## What you need to do
Repeat the data exactly. Pictures stay out.

[Itemized modification records]
+++
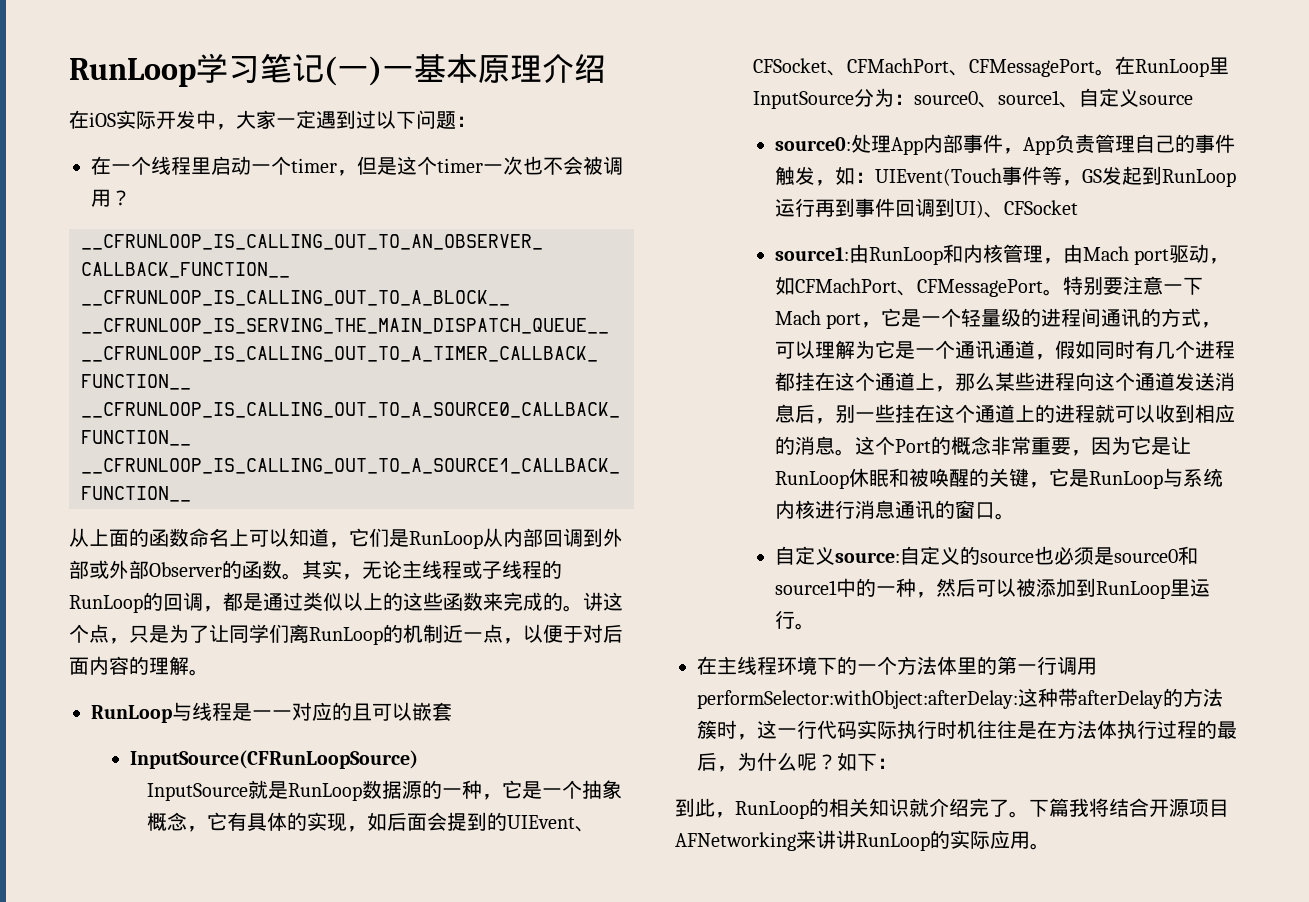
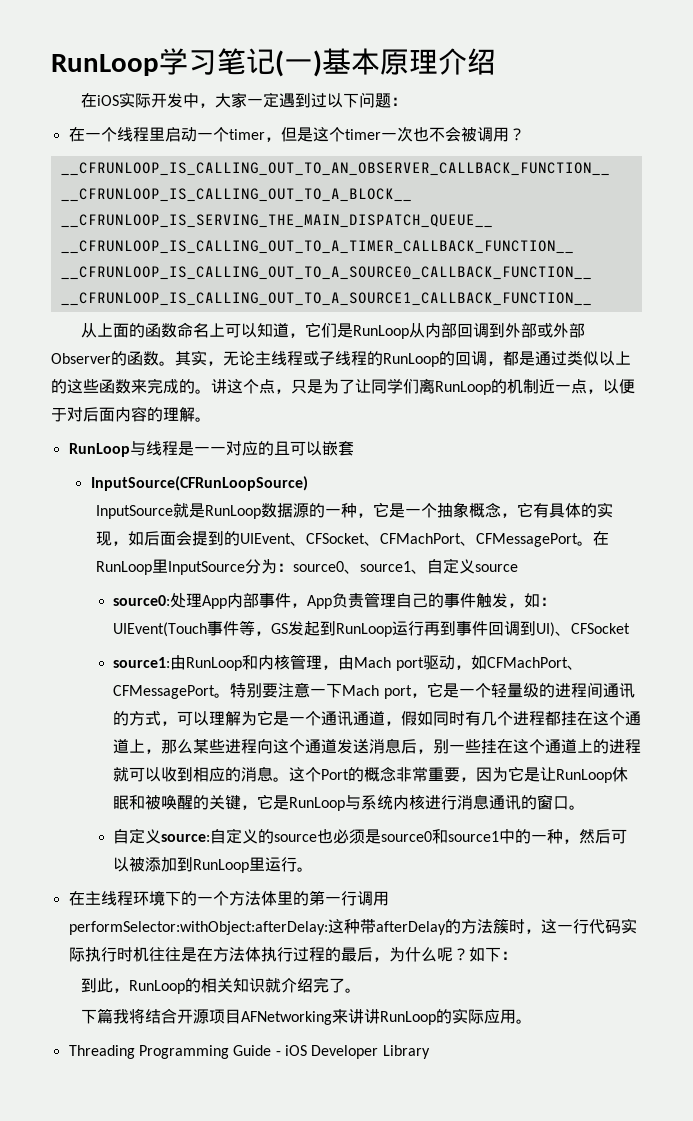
[382,66,414,80] 一 -> (322, 63) none
(1029, 814) none -> (361, 990) //
(1050, 846) none -> [68,1045,430,1059] // Threading Programming Guide - iOS Developer Library

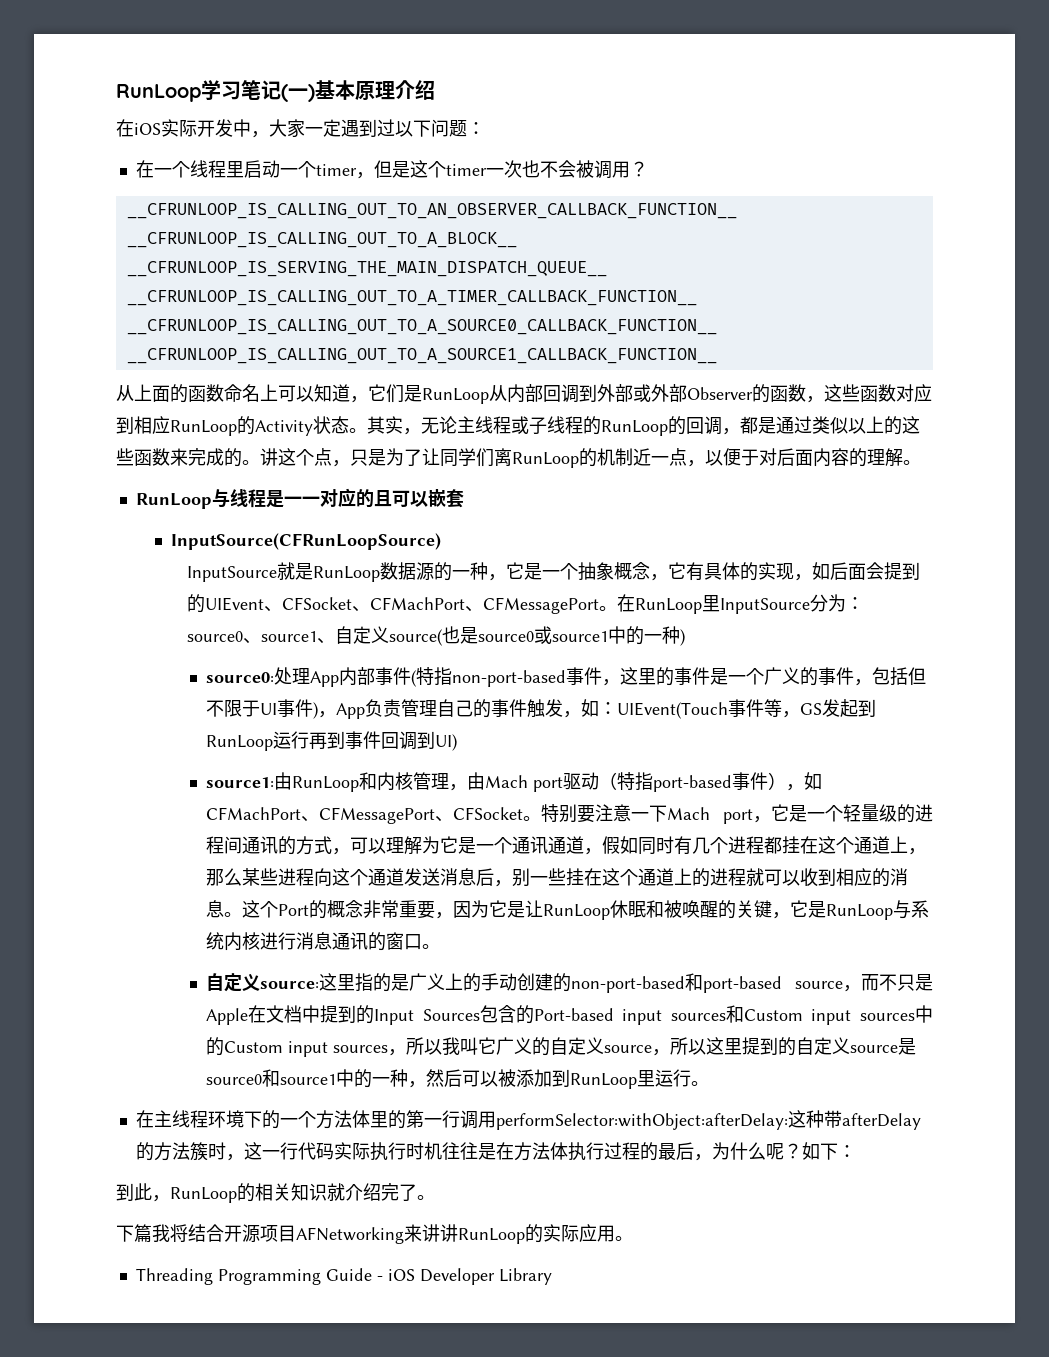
(159, 358) none -> [806,384,932,403] [116,416,349,436] ，这些函数对应到相应RunLoop的Activity状态
[474,564,518,572] source -> [388,626,685,646] source(也是source0或source1中的一种)
(292, 600) none -> [411,667,927,687] [206,699,319,719] (特指non-port-based事件，这里的事件是一个广义的事件，包括但不限于UI事件)
[555,623,631,636] 、CFSocket -> (458, 742) none
(455, 662) none -> [599,772,787,792] （特指port-based事件）
(216, 692) none -> [435,807,524,822] 、CFSocket
[210,828,366,844] 自定义的source也必须 -> [319,973,933,993] [206,1005,933,1025] [206,1037,899,1057] 这里指的是广义上的手动创建的non-port-based和port-based source，而不只是Apple在文档中提到的Input Sources包含的Port-based input sources和Custom input sources中的Custom input sources，所以我叫它广义的自定义source，所以这里提到的自定义source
+++
## Written answer
[382,66,414,80] 一 -> (322, 63) none
(1029, 814) none -> (361, 990) //
(1050, 846) none -> [68,1045,430,1059] // Threading Programming Guide - iOS Developer Library

(159, 358) none -> [806,384,932,403] [116,416,349,436] ，这些函数对应到相应RunLoop的Activity状态
[474,564,518,572] source -> [388,626,685,646] source(也是source0或source1中的一种)
(292, 600) none -> [411,667,927,687] [206,699,319,719] (特指non-port-based事件，这里的事件是一个广义的事件，包括但不限于UI事件)
[555,623,631,636] 、CFSocket -> (458, 742) none
(455, 662) none -> [599,772,787,792] （特指port-based事件）
(216, 692) none -> [435,807,524,822] 、CFSocket
[210,828,366,844] 自定义的source也必须 -> [319,973,933,993] [206,1005,933,1025] [206,1037,899,1057] 这里指的是广义上的手动创建的non-port-based和port-based source，而不只是Apple在文档中提到的Input Sources包含的Port-based input sources和Custom input sources中的Custom input sources，所以我叫它广义的自定义source，所以这里提到的自定义source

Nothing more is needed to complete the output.